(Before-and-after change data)
*** Begin section ***

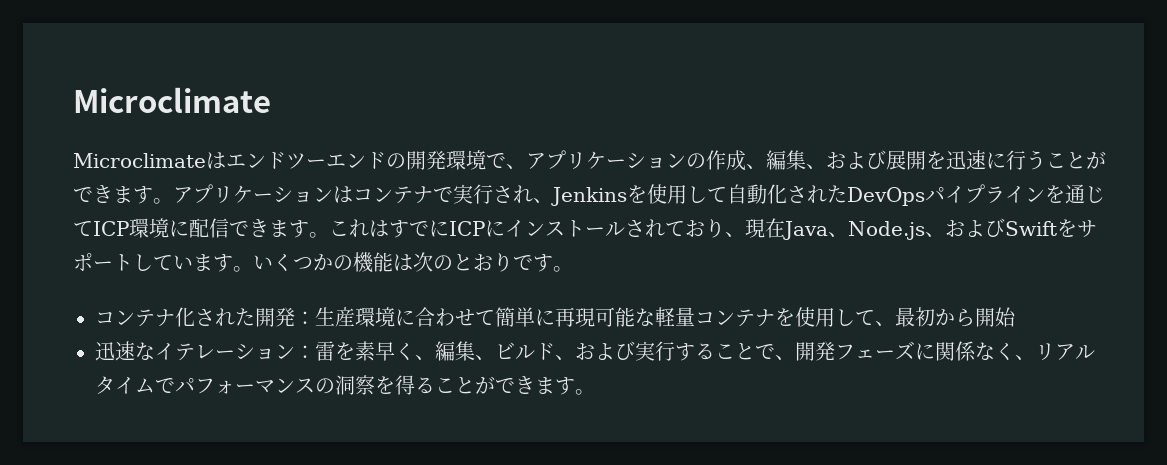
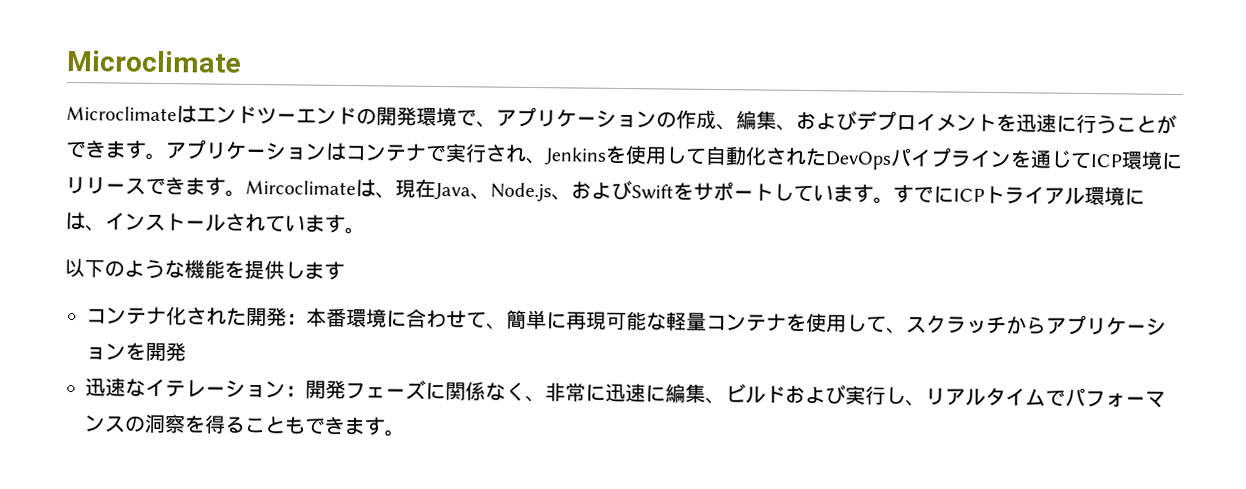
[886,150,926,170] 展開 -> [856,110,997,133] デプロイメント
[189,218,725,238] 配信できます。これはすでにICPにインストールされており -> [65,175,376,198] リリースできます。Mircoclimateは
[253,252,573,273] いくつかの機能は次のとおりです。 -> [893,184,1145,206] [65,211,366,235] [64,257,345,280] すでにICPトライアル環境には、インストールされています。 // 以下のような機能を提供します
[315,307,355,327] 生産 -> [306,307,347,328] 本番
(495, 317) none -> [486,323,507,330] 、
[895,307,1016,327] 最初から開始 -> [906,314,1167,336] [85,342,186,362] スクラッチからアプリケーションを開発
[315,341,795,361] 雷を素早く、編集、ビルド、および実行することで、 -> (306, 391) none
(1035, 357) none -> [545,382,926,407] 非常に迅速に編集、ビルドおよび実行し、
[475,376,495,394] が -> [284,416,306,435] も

*** End section ***

## Work request
Output each record above exactly; omit the images.

## Your solution
[886,150,926,170] 展開 -> [856,110,997,133] デプロイメント
[189,218,725,238] 配信できます。これはすでにICPにインストールされており -> [65,175,376,198] リリースできます。Mircoclimateは
[253,252,573,273] いくつかの機能は次のとおりです。 -> [893,184,1145,206] [65,211,366,235] [64,257,345,280] すでにICPトライアル環境には、インストールされています。 // 以下のような機能を提供します
[315,307,355,327] 生産 -> [306,307,347,328] 本番
(495, 317) none -> [486,323,507,330] 、
[895,307,1016,327] 最初から開始 -> [906,314,1167,336] [85,342,186,362] スクラッチからアプリケーションを開発
[315,341,795,361] 雷を素早く、編集、ビルド、および実行することで、 -> (306, 391) none
(1035, 357) none -> [545,382,926,407] 非常に迅速に編集、ビルドおよび実行し、
[475,376,495,394] が -> [284,416,306,435] も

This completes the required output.